Interventions to improve antibiotic prescribing practices for hospital inpatients

Up to 50% of antibiotic usage in hospitals is inappropriate. In hospitals infections caused by antibiotic-resistant bacteria are associated with higher mortality, morbidity and prolonged hospital stay compared with infections caused by antibiotic-susceptible bacteria. Clostridium difficile associated diarrhoea (CDAD) is a hospital acquired infection that is caused by antibiotic prescribing.


To estimate the effectiveness of professional interventions that alone, or in combination, are effective in promoting prudent antibiotic prescribing to hospital inpatients, to evaluate the impact of these interventions on reducing the incidence of antimicrobial resistant pathogens or CDAD and their impact on clinical outcome.


We searched the Cochrane Effective Practice and Organisation of Care (EPOC) specialized register, Cochrane Central Register of Controlled Trials, MEDLINE, EMBASE from 1980 to November 2003. Additional studies were obtained from the bibliographies of retrieved articles


We included all randomised and controlled clinical trials (RCT/CCT), controlled before and after studies (CBA) and interrupted time series (ITS) studies of antibiotic prescribing to hospital inpatients. Interventions included any professional or structural interventions as defined by EPOC.


Two reviewers extracted data and assessed quality.
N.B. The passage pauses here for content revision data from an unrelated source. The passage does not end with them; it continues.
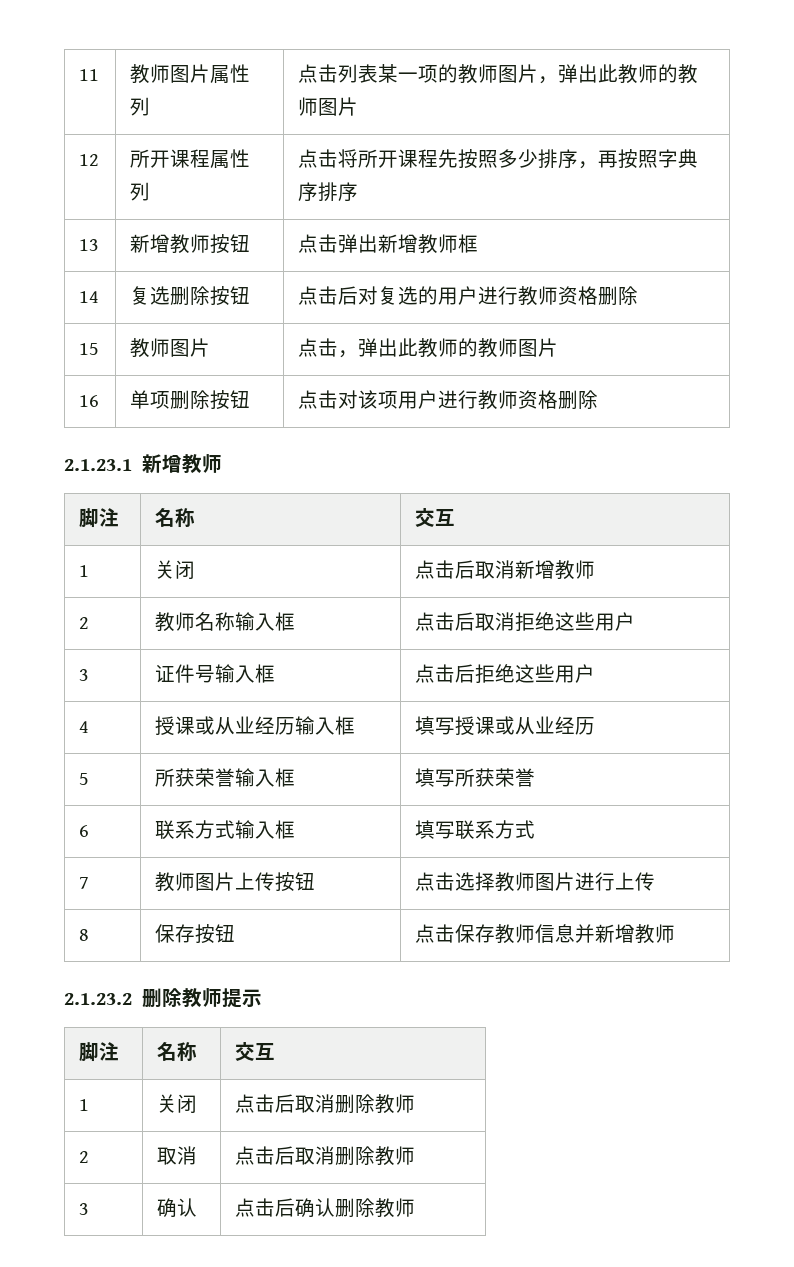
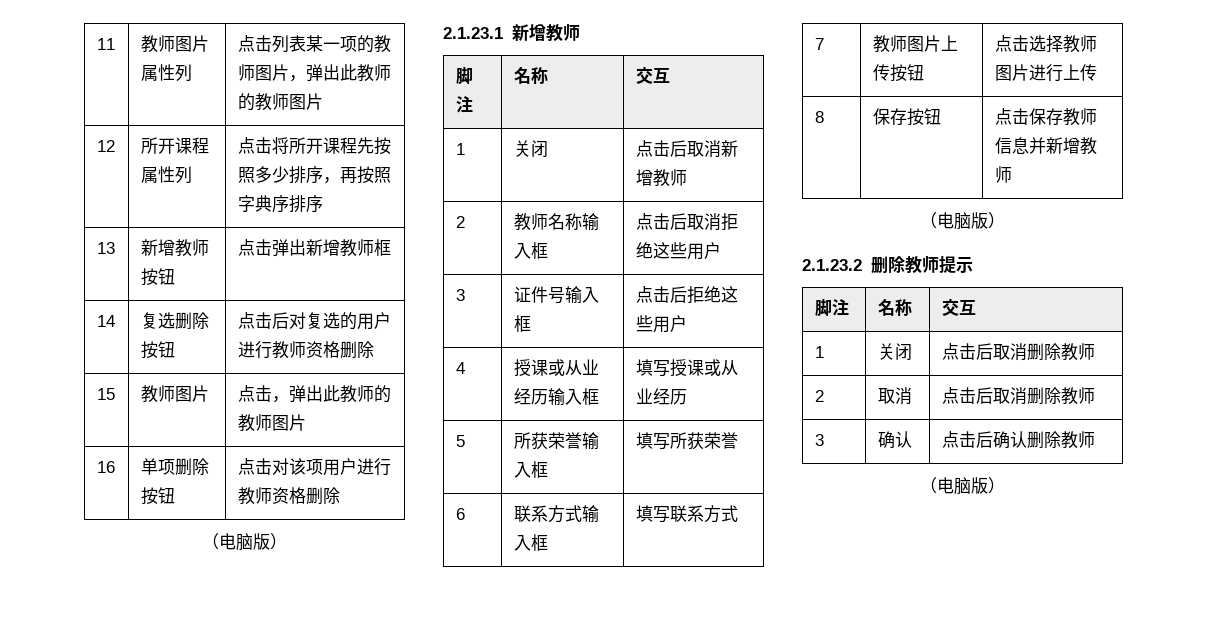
  16 | 单项删除按钮 | 点击对该项用户进行教师资格删除
+ （电脑版）
  8 | 保存按钮 | 点击保存教师信息并新增教师
+ （电脑版）
  3 | 确认 | 点击后确认删除教师
+ （电脑版）

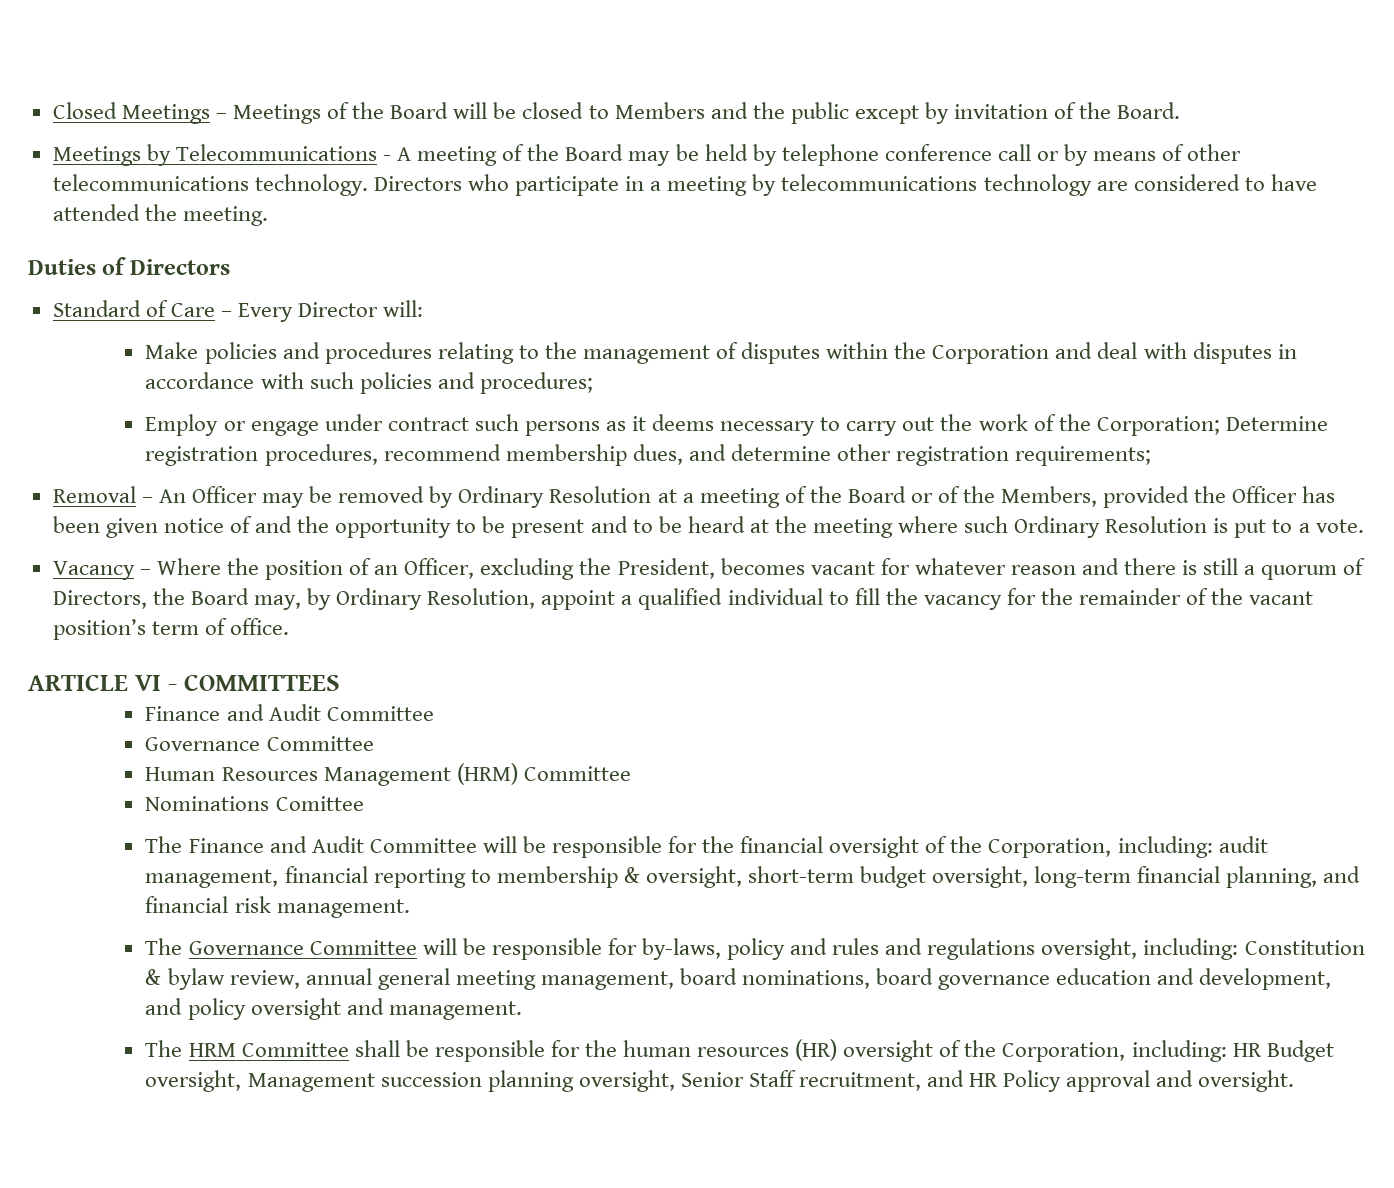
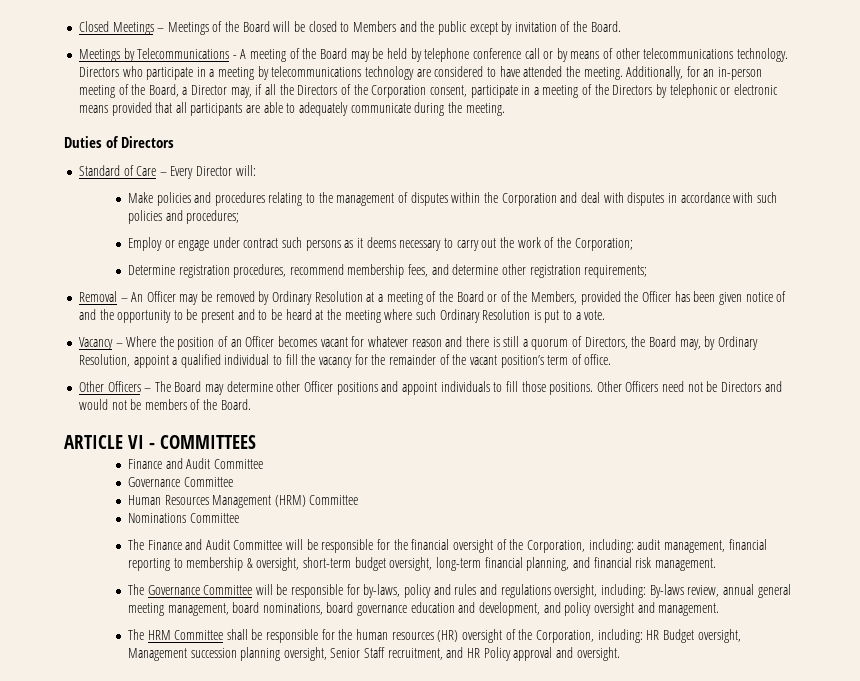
+ Additionally, for an in-person meeting of the Board, a Director may, if all the Directors of the Corporation consent, participate in a meeting of the Directors by telephonic or electronic means provided that all participants are able to adequately communicate during the meeting.
- Employ or engage under contract such persons as it deems necessary to carry out the work of the Corporation; Determine registration procedures, recommend membership dues, and determine other registration requirements;
+ Employ or engage under contract such persons as it deems necessary to carry out the work of the Corporation;
+ Determine registration procedures, recommend membership fees, and determine other registration requirements;
- Vacancy – Where the position of an Officer, excluding the President, becomes vacant for whatever reason and there is still a quorum of Directors, the Board may, by Ordinary Resolution, appoint a qualified individual to fill the vacancy for the remainder of the vacant position’s term of office.
+ Vacancy – Where the position of an Officer becomes vacant for whatever reason and there is still a quorum of Directors, the Board may, by Ordinary Resolution, appoint a qualified individual to fill the vacancy for the remainder of the vacant position’s term of office.
+ Other Officers – The Board may determine other Officer positions and appoint individuals to fill those positions. Other Officers need not be Directors and would not be members of the Board.
- Nominations Comittee
+ Nominations Committee
- The Governance Committee will be responsible for by-laws, policy and rules and regulations oversight, including: Constitution & bylaw review, annual general meeting management, board nominations, board governance education and development, and policy oversight and management.
+ The Governance Committee will be responsible for by-laws, policy and rules and regulations oversight, including: By-laws review, annual general meeting management, board nominations, board governance education and development, and policy oversight and management.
Sixty six studies were included and 51 (77%) showed a significant improvement in at least one outcome. Six interventions only aimed to increase treatment, 57 interventions aimed to decrease treatment and three interventions aimed to both increase and decrease treatment. The intervention target was the decision to prescribe antibiotics (one study), timing of first dose (six studies), the regimen (drug, dosing interval etc, 61 studies) or the duration of treatment (10 studies); 12 studies had more than one target. Of the six interventions that aimed to increase treatment, five reported a significant improvement in drug outcomes and one a significant improvement in clinical outcome. Of the 60 interventions that aimed to decrease treatment 47 reported drug outcomes of which 38 (81%) significantly improved, 16 reported microbiological outcomes of which 12 (75%) significantly improved and nine reported clinical outcomes of which two (22%) significantly deteriorated and 3 (33%) significantly improved. Five studies aimed to reduce CDAD. Three showed a significant reduction in CDAD. Due to differences in study design and duration of follow up it was only possible to perform meta-regression on a few studies.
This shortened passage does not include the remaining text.